Quantopian Lecture Series: Autocorrelation and Autoregressive (AR) Models

Autocorrelation (the property of an autoregressive time series) is one of the most common effects in financial time series, and also one of the biggest innovations to come out of time series analysis in the last 100 years. It describes the phenomena of future values being dependent on current and past values as well as new information. Autocorrelation also leads to fat tails and tail risk, which can sink your algorithm if you assume underlying distributions are not autoregressive.

Because there is so much autocorrelation in finance we should understand how to effectively model it. This notebook covers the idea behind autocorrelation, describes properties of autoregressive time series, and shows how to fit a model to the data.

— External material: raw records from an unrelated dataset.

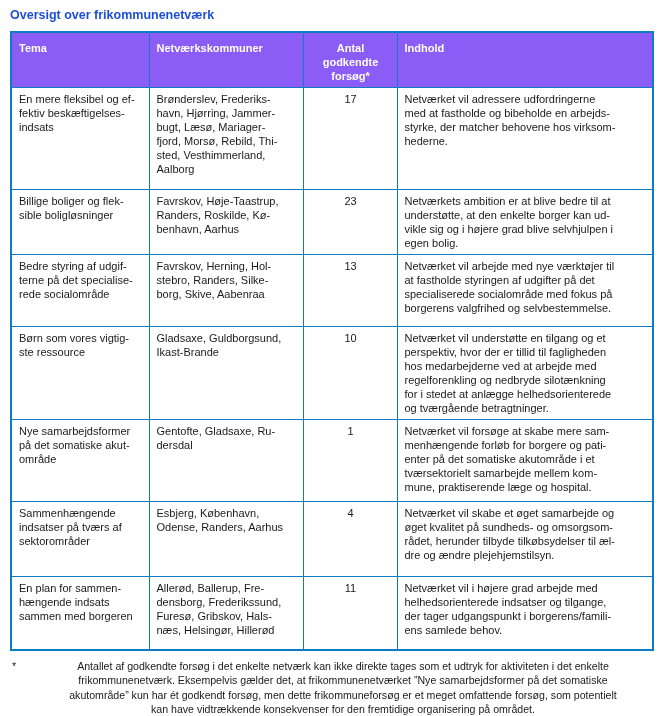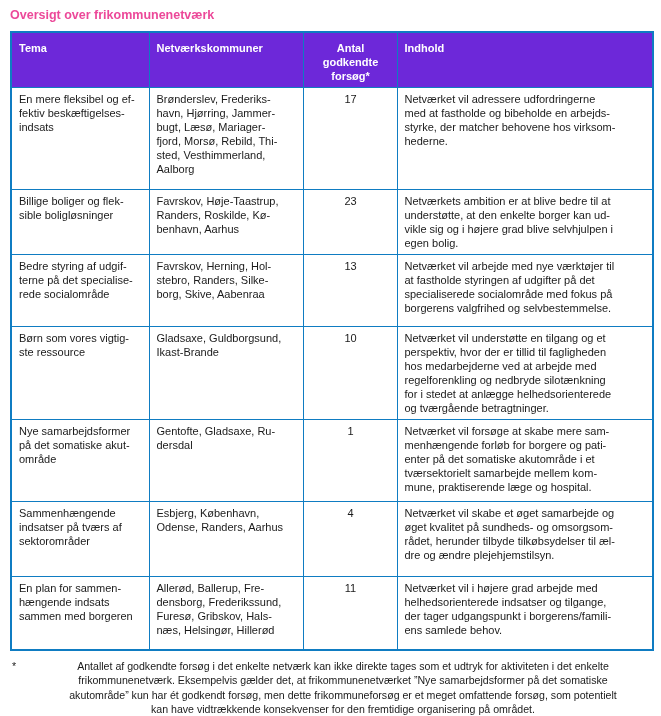--- a/index.html
+++ b/index.html
@@ -11,21 +11,21 @@
   }
   .page {
     width: 661px;
     height: 716px;
     padding: 8px 9px 0 10px;
     overflow: hidden;
   }
   .title {
     font-size: 12.5px;
     font-weight: bold;
-    color: #ec4899;
+    color: #1d4ed8;
     margin-bottom: 9px;
   }
   table.netvaerk {
     border-collapse: collapse;
     width: 642px;
     table-layout: fixed;
   }
   table.netvaerk col.c1 { width: 138px; }
   table.netvaerk col.c2 { width: 154px; }
   table.netvaerk col.c3 { width: 94px; }
@@ -33,21 +33,21 @@
   table.netvaerk th, table.netvaerk td {
     border: 1px solid #0f7cc2;
     vertical-align: top;
     font-size: 11px;
     line-height: 14px;
     padding: 4px 6px 4px 7px;
     white-space: pre-line;
   }
   table.netvaerk { border: 2px solid #0f7cc2; }
   table.netvaerk thead th {
-    background: #6d28d9;
+    background: #8b5cf6;
     color: #ffffff;
     font-weight: bold;
     text-align: left;
     height: 45px;
     padding-top: 8px;
     border-color: #0f7cc2;
   }
   table.netvaerk thead th.center, td.antal { text-align: center; }
   tbody tr:nth-child(1) { height: 102px; margin-top: 20px; }
   tbody tr:nth-child(2) { height: 63px; }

All lectures can be found here. https://www.quantopian.com/lectures

1527
Notebook previews are currently unavailable.
Disclaimer

The material on this website is provided for informational purposes only and does not constitute an offer to sell, a solicitation to buy, or a recommendation or endorsement for any security or strategy, nor does it constitute an offer to provide investment advisory services by Quantopian. In addition, the material offers no opinion with respect to the suitability of any security or specific investment. No information contained herein should be regarded as a suggestion to engage in or refrain from any investment-related course of action as none of Quantopian nor any of its affiliates is undertaking to provide investment advice, act as an adviser to any plan or entity subject to the Employee Retirement Income Security Act of 1974, as amended, individual retirement account or individual retirement annuity, or give advice in a fiduciary capacity with respect to the materials presented herein. If you are an individual retirement or other investor, contact your financial advisor or other fiduciary unrelated to Quantopian about whether any given investment idea, strategy, product or service described herein may be appropriate for your circumstances. All investments involve risk, including loss of principal. Quantopian makes no guarantees as to the accuracy or completeness of the views expressed in the website. The views are subject to change, and may have become unreliable for various reasons, including changes in market conditions or economic circumstances.

19 responses

Hi Delaney,

Thought I might try to noodle on this a bit. You say:

Autoregressive processes will tend to have more extreme values than data drawn from say a normal distribution. This is beacuse the value at each time point is influenced by recent values. If the series randomly jumps up, it is more likly to stay up than a non-autoregressive series.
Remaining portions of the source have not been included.